Oleh: Prof. Dr. H. Ali Sulaiman, Ph.D SpPD KGEH
DIVISI Hepatologi, Dept. I Penyakit Dalam Fakultas Kedokteran
UNIVERSITAS INDONESIA
Pendahuluan. Pendidikan dokter di Indonesia adalah warisan pendidikan dokter Belanda dan Amerika yang ditiru begitu saja. Kondisi dan kultur di Belanda dan Amerika tentunya mempunyai situasi serta kultur yang sangat berbeda dengan di Indonesia. Pendidikan dokter diseluruh dunia secara serius dan konsisten berupaya untuk menjembatani jurang (gap) yang ada antara kebutuhan menghasilkan dokter yang profesional dan berkualitas untuk memenuhi kebutuhan masyarakat akan pelayanan kesehatan yang lebih baik yang terus meningkat.

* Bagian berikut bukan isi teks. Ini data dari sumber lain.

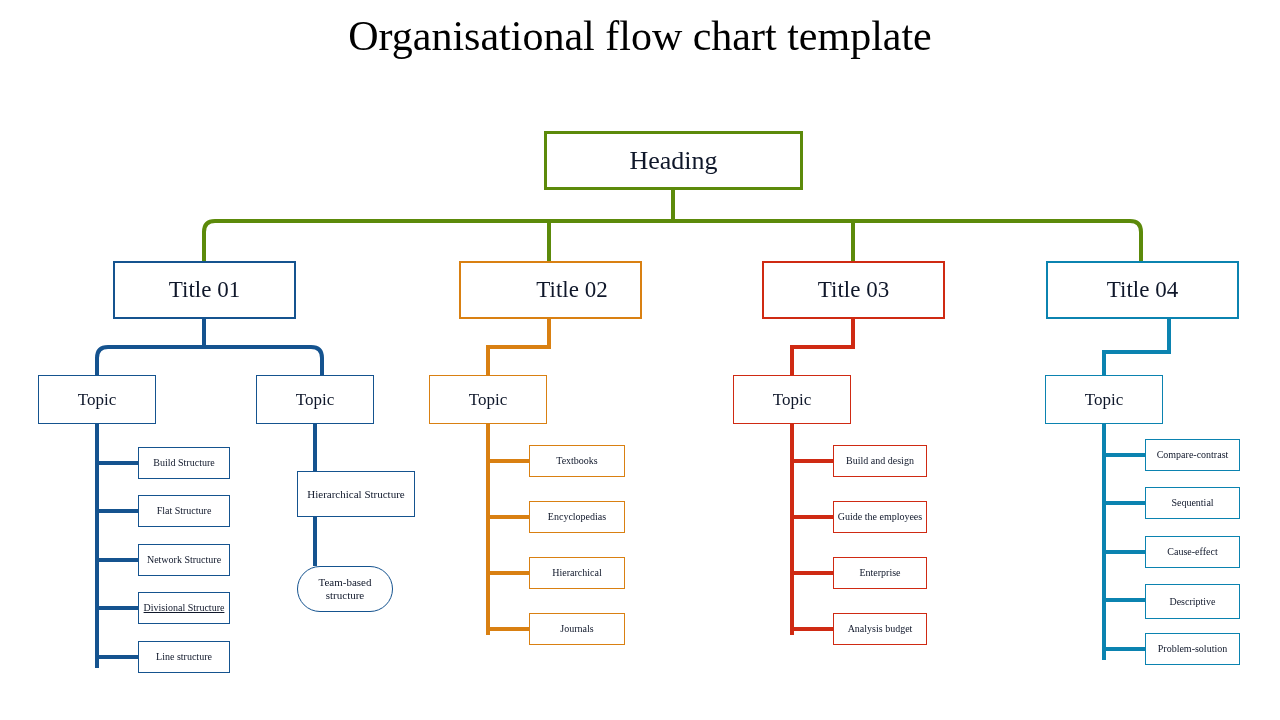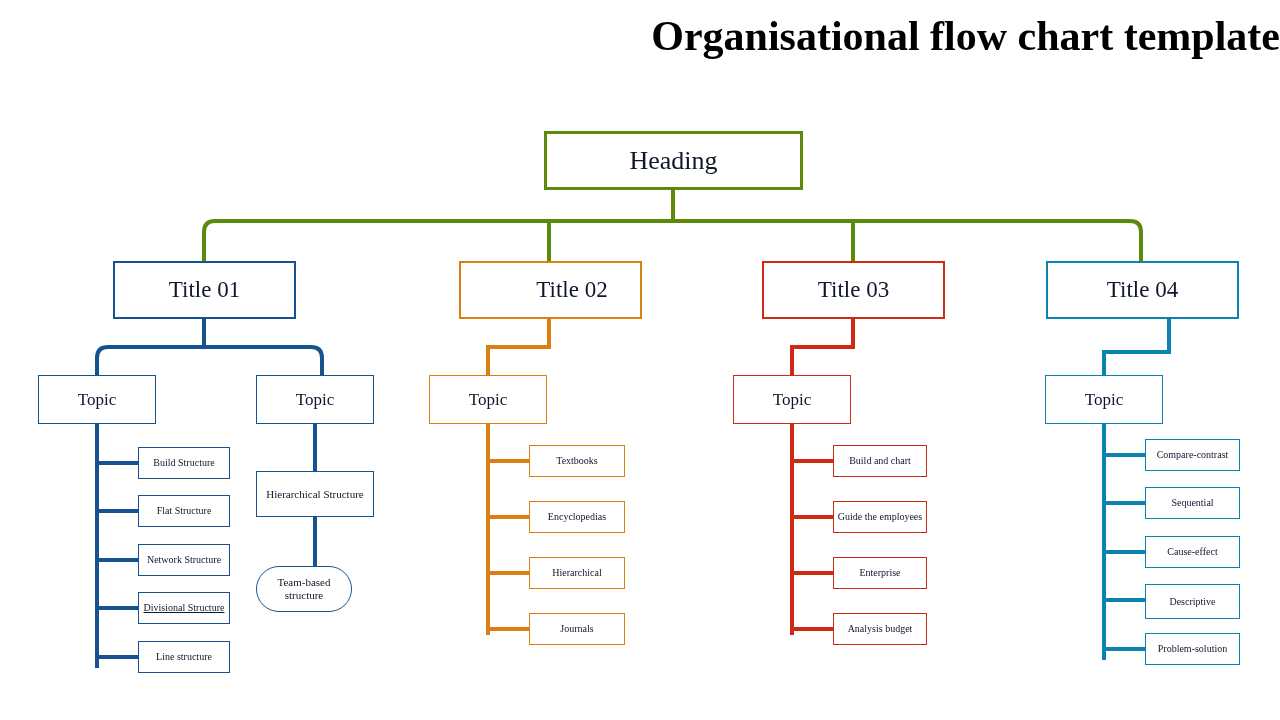--- a/index.html
+++ b/index.html
@@ -28,10 +28,10 @@
     left: 0;
     top: 12px;
     width: 1280px;
-    text-align: right;
+    text-align: center;
     font-family: "Liberation Serif", "DejaVu Serif", serif;
     font-size: 42px;
-    font-weight: 700;
+    font-weight: 400;
     color: #000000;
     letter-spacing: 0px;
     white-space: nowrap;

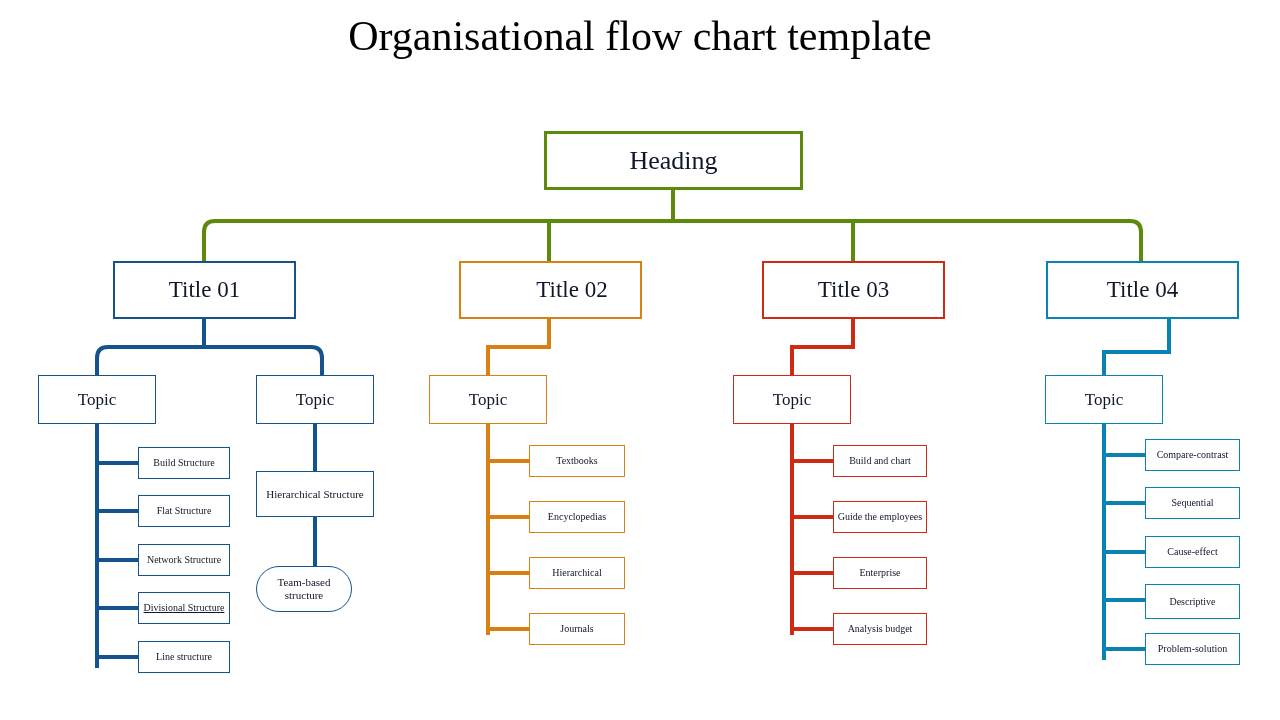--- a/index.html
+++ b/index.html
@@ -160,7 +160,7 @@
   <div class="node node-leaf" style="left:529px; top:557px; width:96px; height:32px; border-color:#d98012;">Hierarchical</div>
   <div class="node node-leaf" style="left:529px; top:613px; width:96px; height:32px; border-color:#d98012;">Journals</div>
 
-  <div class="node node-leaf" style="left:833px; top:445px; width:94px; height:32px; border-color:#cf2a13;">Build and chart</div>
+  <div class="node node-leaf" style="left:833px; top:445px; width:94px; height:32px; border-color:#cf2a13;">Build and design</div>
   <div class="node node-leaf" style="left:833px; top:501px; width:94px; height:32px; border-color:#cf2a13;">Guide the employees</div>
   <div class="node node-leaf" style="left:833px; top:557px; width:94px; height:32px; border-color:#cf2a13;">Enterprise</div>
   <div class="node node-leaf" style="left:833px; top:613px; width:94px; height:32px; border-color:#cf2a13;">Analysis budget</div>

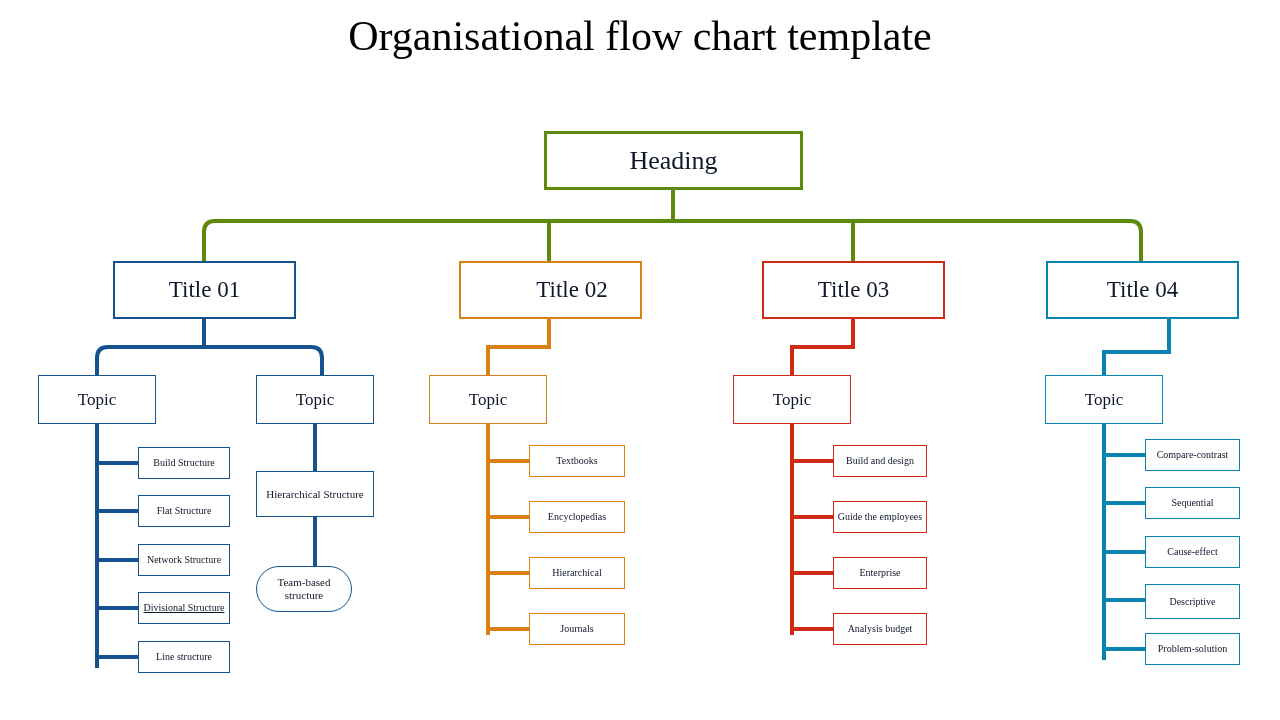--- a/index.html
+++ b/index.html
@@ -73,6 +73,7 @@
     border-style: solid;
     font-size: 11px;
     padding: 0 0;
+    margin-left: 41px;
   }
 </style>
 </head>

Para guru kedokteran dan masyarakat awam selalu berharap bahwa dokter yang dihasilkan melalui pendidikan kedokterannya dapat menjadi seorang ilmuwan, humanis, sarjana (scholar), dan seorang warganegara yang baik yang dengan penuh rasa tanggung jawab dalam memberikan pelayanan yang terbaik bagi masyarakat yang membutuhkannya terutama dalam komunitas yang kecil. Agaknya harapan tersebut masih merupakan impian saja dan masih sangat sedikit para lulusan dokter yang menyandang predikat tersebut diatas.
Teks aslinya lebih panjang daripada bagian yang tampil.